Work task:
Please retype the records below exactly, from the first line down to and including the line with "subtotal: 363.00 -> 347.00".

Dataset content:
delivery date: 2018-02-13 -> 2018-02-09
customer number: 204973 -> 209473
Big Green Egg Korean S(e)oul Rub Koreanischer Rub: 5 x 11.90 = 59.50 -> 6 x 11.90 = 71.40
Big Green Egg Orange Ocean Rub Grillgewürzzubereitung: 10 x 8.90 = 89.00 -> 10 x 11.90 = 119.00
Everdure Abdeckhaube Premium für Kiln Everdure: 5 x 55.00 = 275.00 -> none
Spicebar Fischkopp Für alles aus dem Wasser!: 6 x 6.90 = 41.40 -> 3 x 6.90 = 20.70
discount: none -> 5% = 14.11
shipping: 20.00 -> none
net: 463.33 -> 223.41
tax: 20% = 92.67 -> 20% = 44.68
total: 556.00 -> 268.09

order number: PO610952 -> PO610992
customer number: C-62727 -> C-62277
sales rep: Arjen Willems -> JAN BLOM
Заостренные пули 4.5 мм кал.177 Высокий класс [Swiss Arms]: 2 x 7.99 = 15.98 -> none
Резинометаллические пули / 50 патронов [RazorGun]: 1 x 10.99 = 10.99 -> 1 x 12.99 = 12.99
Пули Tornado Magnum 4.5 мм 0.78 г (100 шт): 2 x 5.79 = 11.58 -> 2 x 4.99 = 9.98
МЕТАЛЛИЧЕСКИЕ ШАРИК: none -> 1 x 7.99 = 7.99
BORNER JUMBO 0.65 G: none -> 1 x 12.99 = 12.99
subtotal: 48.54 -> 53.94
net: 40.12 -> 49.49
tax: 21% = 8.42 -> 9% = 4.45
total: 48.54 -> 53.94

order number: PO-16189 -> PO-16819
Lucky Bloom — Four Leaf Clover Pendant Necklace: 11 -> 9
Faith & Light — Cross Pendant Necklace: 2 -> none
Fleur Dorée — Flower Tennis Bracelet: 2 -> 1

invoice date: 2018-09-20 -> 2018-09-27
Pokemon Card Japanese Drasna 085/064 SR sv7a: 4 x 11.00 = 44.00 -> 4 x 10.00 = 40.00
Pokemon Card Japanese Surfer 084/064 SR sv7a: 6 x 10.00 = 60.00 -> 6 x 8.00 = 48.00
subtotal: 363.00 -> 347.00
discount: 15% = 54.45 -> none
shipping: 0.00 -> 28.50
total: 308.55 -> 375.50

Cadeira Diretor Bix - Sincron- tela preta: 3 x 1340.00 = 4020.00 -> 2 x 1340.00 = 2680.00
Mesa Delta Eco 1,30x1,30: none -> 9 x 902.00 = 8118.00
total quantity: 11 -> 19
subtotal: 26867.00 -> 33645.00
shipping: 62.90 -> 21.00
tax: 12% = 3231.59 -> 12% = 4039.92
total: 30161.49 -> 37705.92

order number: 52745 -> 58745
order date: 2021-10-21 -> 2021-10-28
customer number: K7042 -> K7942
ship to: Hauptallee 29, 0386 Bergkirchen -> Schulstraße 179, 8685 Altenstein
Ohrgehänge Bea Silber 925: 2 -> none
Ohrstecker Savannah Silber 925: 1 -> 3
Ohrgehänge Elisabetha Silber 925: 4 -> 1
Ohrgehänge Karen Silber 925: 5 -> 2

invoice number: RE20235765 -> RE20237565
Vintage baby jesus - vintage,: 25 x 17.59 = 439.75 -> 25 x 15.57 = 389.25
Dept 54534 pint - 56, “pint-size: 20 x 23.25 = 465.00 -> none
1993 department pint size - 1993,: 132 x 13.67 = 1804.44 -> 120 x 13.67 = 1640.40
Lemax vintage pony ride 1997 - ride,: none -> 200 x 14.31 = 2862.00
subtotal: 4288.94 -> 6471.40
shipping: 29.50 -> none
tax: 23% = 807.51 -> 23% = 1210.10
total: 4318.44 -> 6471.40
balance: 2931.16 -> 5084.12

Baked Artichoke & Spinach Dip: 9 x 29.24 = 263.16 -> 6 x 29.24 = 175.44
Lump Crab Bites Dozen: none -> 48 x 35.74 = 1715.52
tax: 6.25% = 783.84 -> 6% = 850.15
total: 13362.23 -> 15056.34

Written answer:
delivery date: 2018-02-13 -> 2018-02-09
customer number: 204973 -> 209473
Big Green Egg Korean S(e)oul Rub Koreanischer Rub: 5 x 11.90 = 59.50 -> 6 x 11.90 = 71.40
Big Green Egg Orange Ocean Rub Grillgewürzzubereitung: 10 x 8.90 = 89.00 -> 10 x 11.90 = 119.00
Everdure Abdeckhaube Premium für Kiln Everdure: 5 x 55.00 = 275.00 -> none
Spicebar Fischkopp Für alles aus dem Wasser!: 6 x 6.90 = 41.40 -> 3 x 6.90 = 20.70
discount: none -> 5% = 14.11
shipping: 20.00 -> none
net: 463.33 -> 223.41
tax: 20% = 92.67 -> 20% = 44.68
total: 556.00 -> 268.09

order number: PO610952 -> PO610992
customer number: C-62727 -> C-62277
sales rep: Arjen Willems -> JAN BLOM
Заостренные пули 4.5 мм кал.177 Высокий класс [Swiss Arms]: 2 x 7.99 = 15.98 -> none
Резинометаллические пули / 50 патронов [RazorGun]: 1 x 10.99 = 10.99 -> 1 x 12.99 = 12.99
Пули Tornado Magnum 4.5 мм 0.78 г (100 шт): 2 x 5.79 = 11.58 -> 2 x 4.99 = 9.98
МЕТАЛЛИЧЕСКИЕ ШАРИК: none -> 1 x 7.99 = 7.99
BORNER JUMBO 0.65 G: none -> 1 x 12.99 = 12.99
subtotal: 48.54 -> 53.94
net: 40.12 -> 49.49
tax: 21% = 8.42 -> 9% = 4.45
total: 48.54 -> 53.94

order number: PO-16189 -> PO-16819
Lucky Bloom — Four Leaf Clover Pendant Necklace: 11 -> 9
Faith & Light — Cross Pendant Necklace: 2 -> none
Fleur Dorée — Flower Tennis Bracelet: 2 -> 1

invoice date: 2018-09-20 -> 2018-09-27
Pokemon Card Japanese Drasna 085/064 SR sv7a: 4 x 11.00 = 44.00 -> 4 x 10.00 = 40.00
Pokemon Card Japanese Surfer 084/064 SR sv7a: 6 x 10.00 = 60.00 -> 6 x 8.00 = 48.00
subtotal: 363.00 -> 347.00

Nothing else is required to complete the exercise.